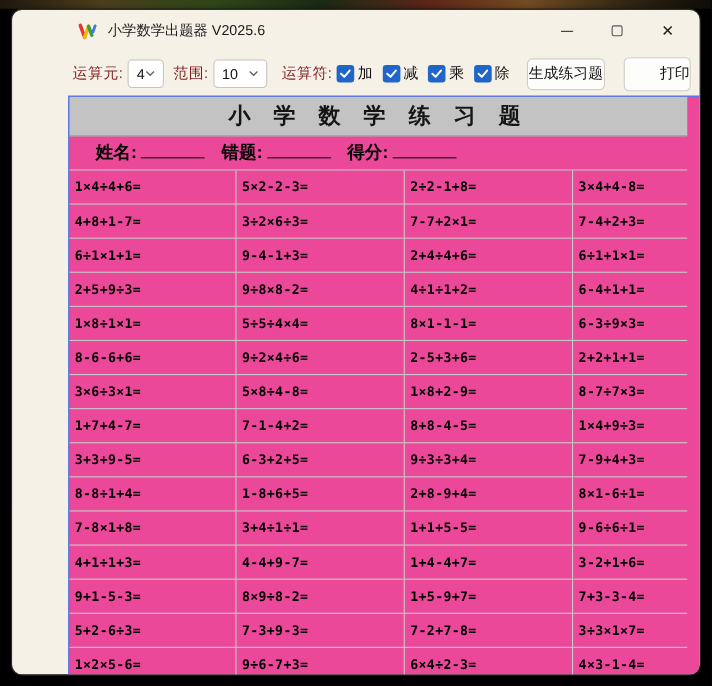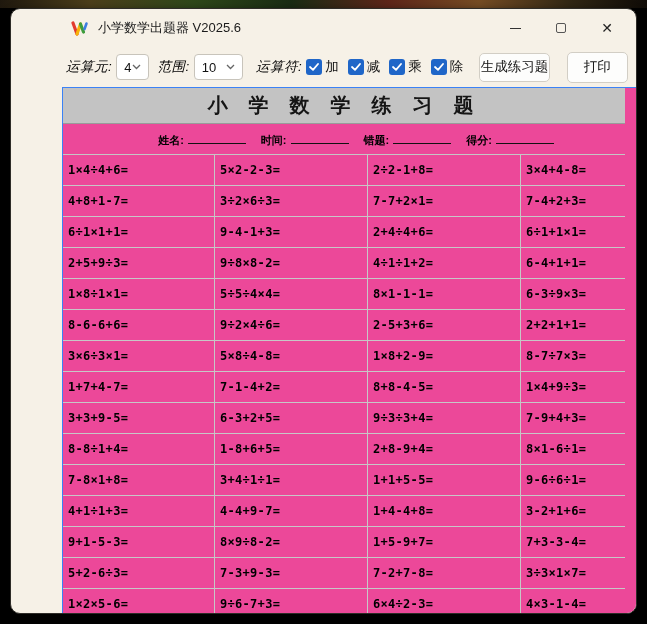"运算元:" .lbl { color: #000000 -> #7f1d1d; font-style: italic -> none }
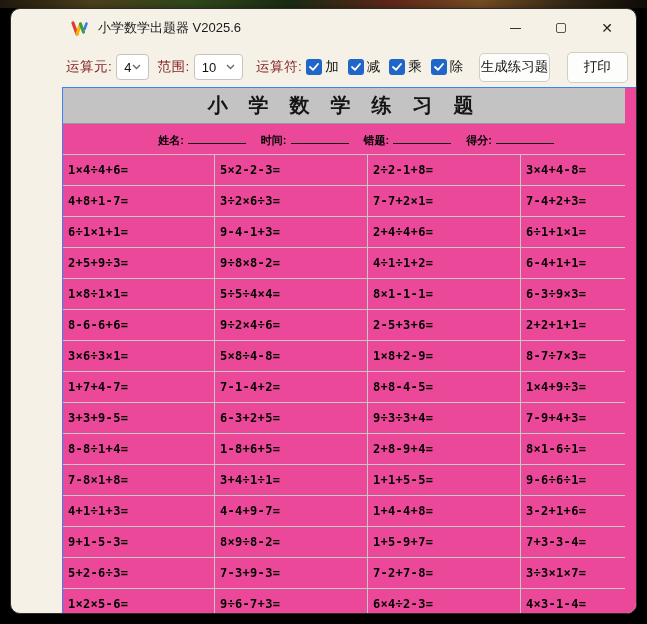"打印" .btn.print { text-align: none -> right }
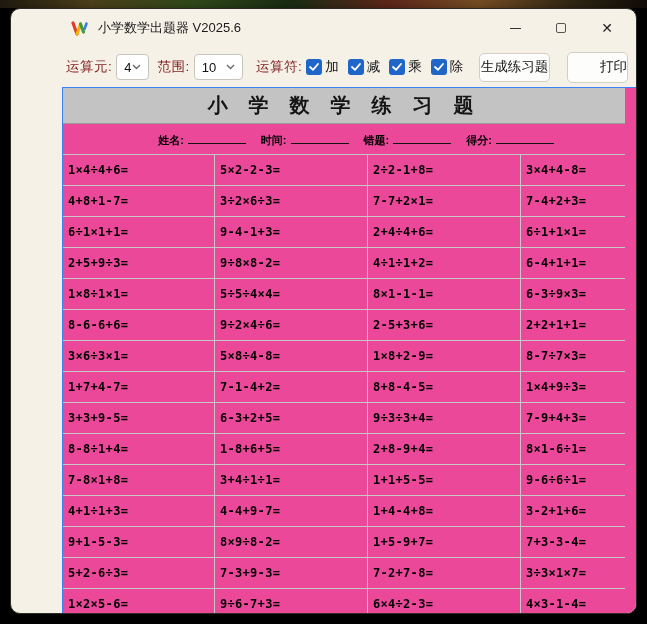"姓名:" .fields { font-size: 11px -> 16px; justify-content: center -> none }
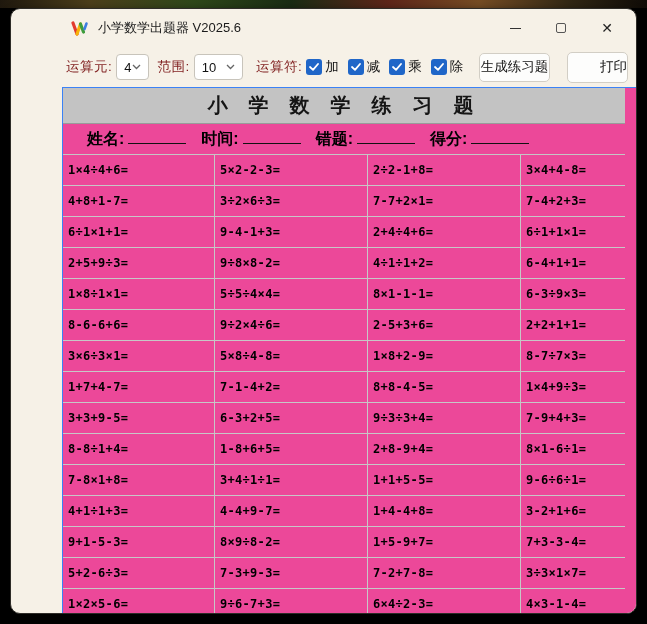"时间:" span.f-item { html: <span><span>时间:</span><span></span></span> -> none }
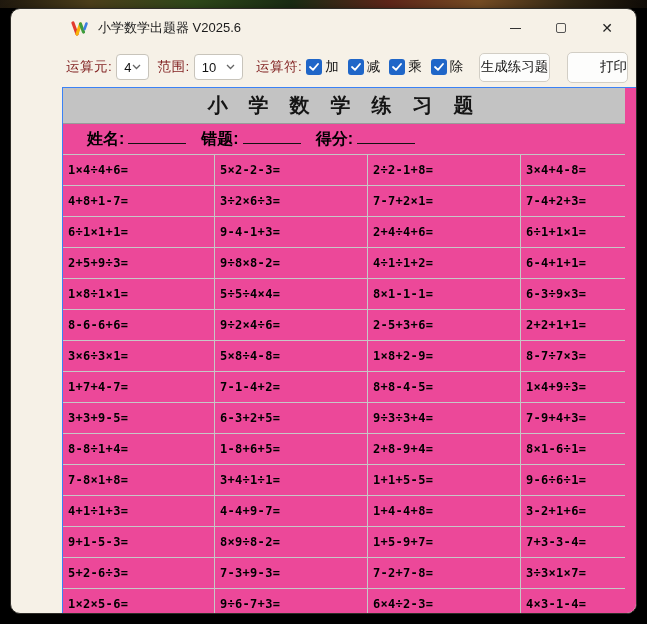"1+4-4+8=" div.cell { text: 1+4-4+8 -> 1+4-4+7 }
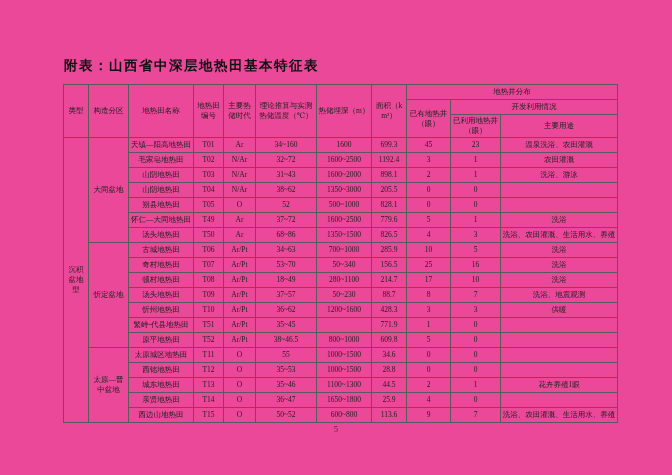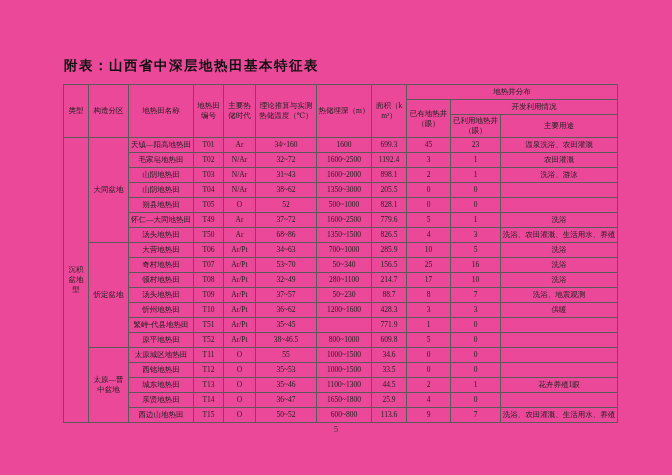"大营地热田" td { text: 大营 -> 古城 }
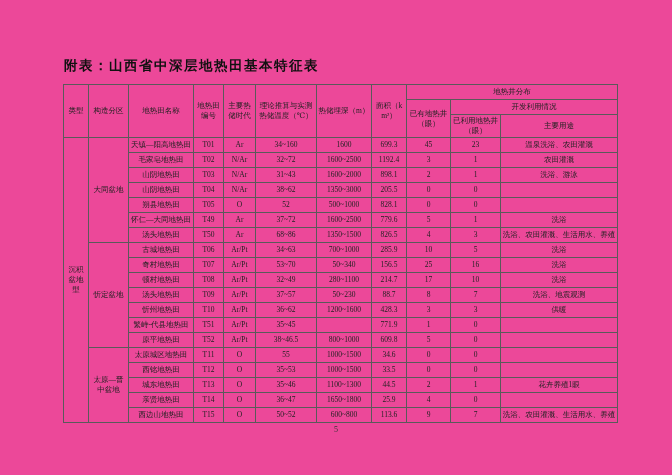"32~49" td { text: 32 -> 18 }
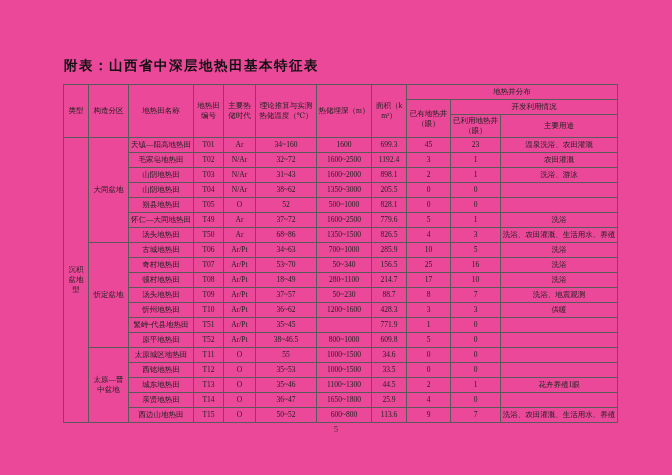"33.5" td { text: 33.5 -> 28.8 }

-.-.-

WHAT YOU WILL DO>
Go through the listing and restate each line word for word, leaving out the pictures.

OUTPUT BELOW>
"运算元:" .lbl { color: #000000 -> #7f1d1d; font-style: italic -> none }
"打印" .btn.print { text-align: none -> right }
"姓名:" .fields { font-size: 11px -> 16px; justify-content: center -> none }
"时间:" span.f-item { html: <span><span>时间:</span><span></span></span> -> none }
"1+4-4+8=" div.cell { text: 1+4-4+8 -> 1+4-4+7 }
"大营地热田" td { text: 大营 -> 古城 }
"32~49" td { text: 32 -> 18 }
"33.5" td { text: 33.5 -> 28.8 }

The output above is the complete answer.